Contro lo Stato Costituzionale “Cooperativo”
I fenomeni di migrazione e di comunicazione tra culture differenti, il bilanciamento continuo di diritti attraverso il «dialogo tra Corti», la prevalenza delle ragioni dell’economico sul politico con trasformazione dello Stato da entità esogena a soggetto pienamente inserito negli scambi, la fuoriuscita dagli ordinamenti giuridici statali di plessi importanti e rilevanti di regolazione, la ricerca di una risposta unitaria alla «pandemia» da Sars-Cov2 hanno posto le premesse per l’affermarsi di quello Stato costituzione «cooperativo», ove l’elemento della c.d. plenitudo potestatis non riveste più i connotati di una assoluta supremazia, ma si misura con gli spazi di frammenti di sovranità, peraltro sempre più consistenti, di altre istituzioni (si pensi all’Unione Europea). In questo modo, viene messa in crisi la corrispondenza fra la comunità politica e le compatte fisionomie identitarie dello Stato-Nazione.
Ne esce, dunque, un quadro di incroci reciproci di poteri autonomi che segnano la transizione all’era della «post-sovranità» in cui all’imputazione di poteri sovrani ad un «demos» si sostituisce la distribuzione delle competenze tra Stati e ordinamenti sovranazionali. Il diritto diventa in questo modo «esperienza vivente», o meglio il risultato di interferenze e migrazioni tra ordinamenti (Paolo Ridola). Questa prospettiva «cosmopolita» presuppone l’eliminazione del valore e il rifiuto di ogni legame sociale e immette nell’umano un quid di «post-umano», arrivando a disinnescarne le potenzialità e le differenti specificità. Il cosmopolitismo, rectius il globalismo, insinua il dubbio della legittimità della sovranitá nazionale, della cittadinanza, della identità e dei confini, ma per farlo ha bisogno di democrazie «porose», «permeabili» e «tecnocratiche». Il che implica una perdita di fiducia nella ragione umana e nella capacità di guidare le azioni degli uomini.

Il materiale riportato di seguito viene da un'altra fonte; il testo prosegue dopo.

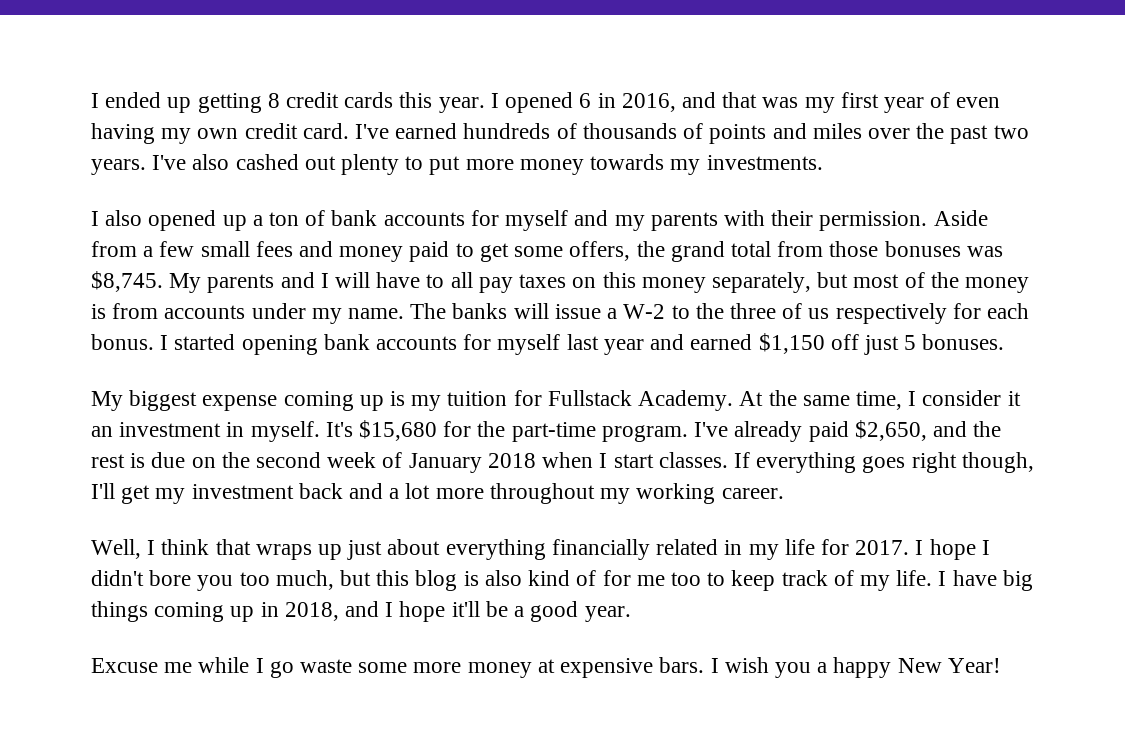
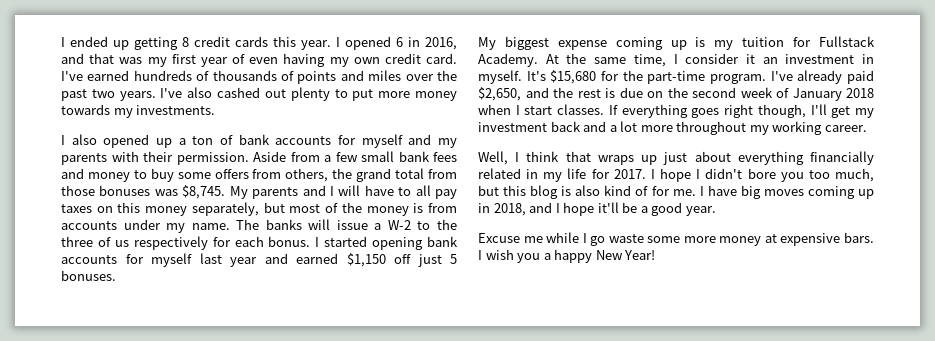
(250, 249) none -> [398,151,430,162] bank
[409,241,631,262] paid to get some offers, -> [133,168,329,182] to buy some offers from others,
[636,570,933,591] me too to keep track of my life. -> [672,189,696,196] me.
[91,601,148,622] things -> [763,189,804,196] moves

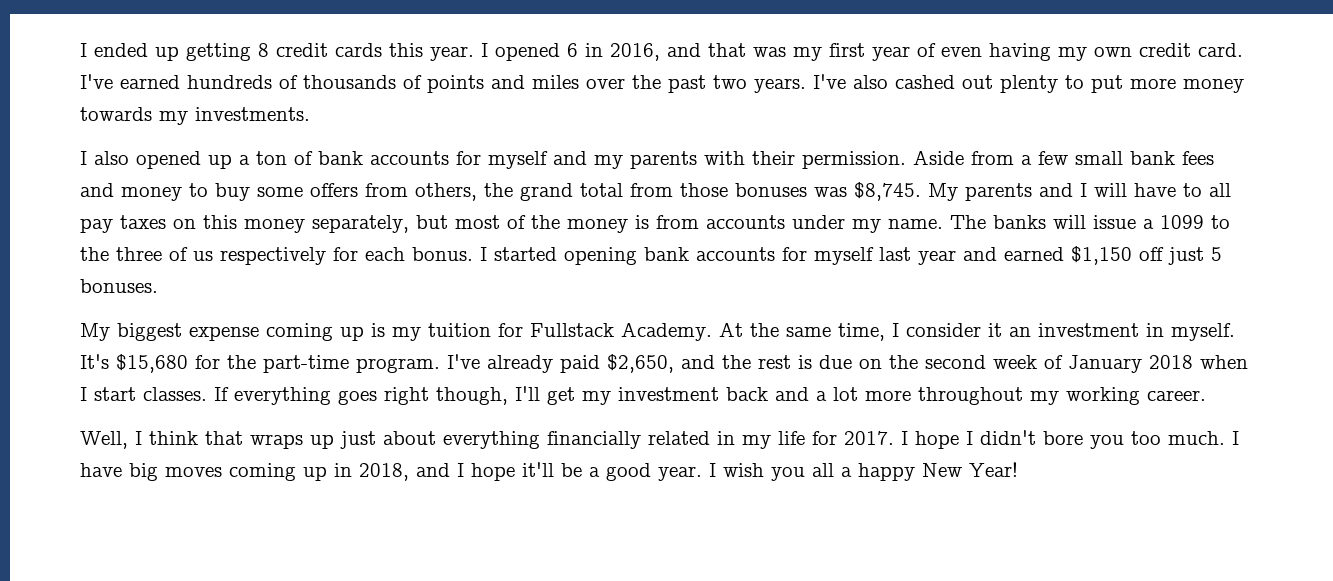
[387,220,411,230] W-2 -> [1160,215,1204,229] 1099
[835,168,874,182] [478,185,696,199] much, but this blog is also kind of for me. -> [1168,431,1225,445] much.
[478,232,874,246] // Excuse me while I go waste some more money at expensive bars. -> (702, 473) none
(541, 258) none -> [812,463,834,477] all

Davvero, allora, la «luciferina» ideologia globalista costituisce una forza oggettiva impermeabile alla volontà? Dobbiamo concludere che il male, quale l’uniformazione di questo mondo con la sua privazione delle distinzioni spaziali per mezzo del potere talassocratico che non conosce confini ma solo «fasce di sicurezza», è il destino ineluttabile che ci attende? Non è giunto, forse, il momento di azionare, contro la Weltanschaung globale ed il suo «profeta» (il diritto), quel controlimite potente, ma da tempo «anestetizzato», consistente nella riappropriazione decisa della sovranità popolare da intendersi non in senso giacobino-illuministico, bensì quale azione funzionale all’esercizio di un potere ordinatore della Costituzione naturale nella quale trova la sua fonte di legittimazione? Solo così sarà possibile il recupero della sovranità quale elemento per sostenere la difesa e la rinascita dal basso dei corpi intermedi, vera ricchezza della società europea (e italiana in particolare) la quale ha permesso la ricostruzione di un tessuto sociale e connettivo dei popoli più volte uscito devastato dai drammatici avvenimenti della storia contemporanea. Solo così sarà possibile frenare la «cosificazione dell’uomo».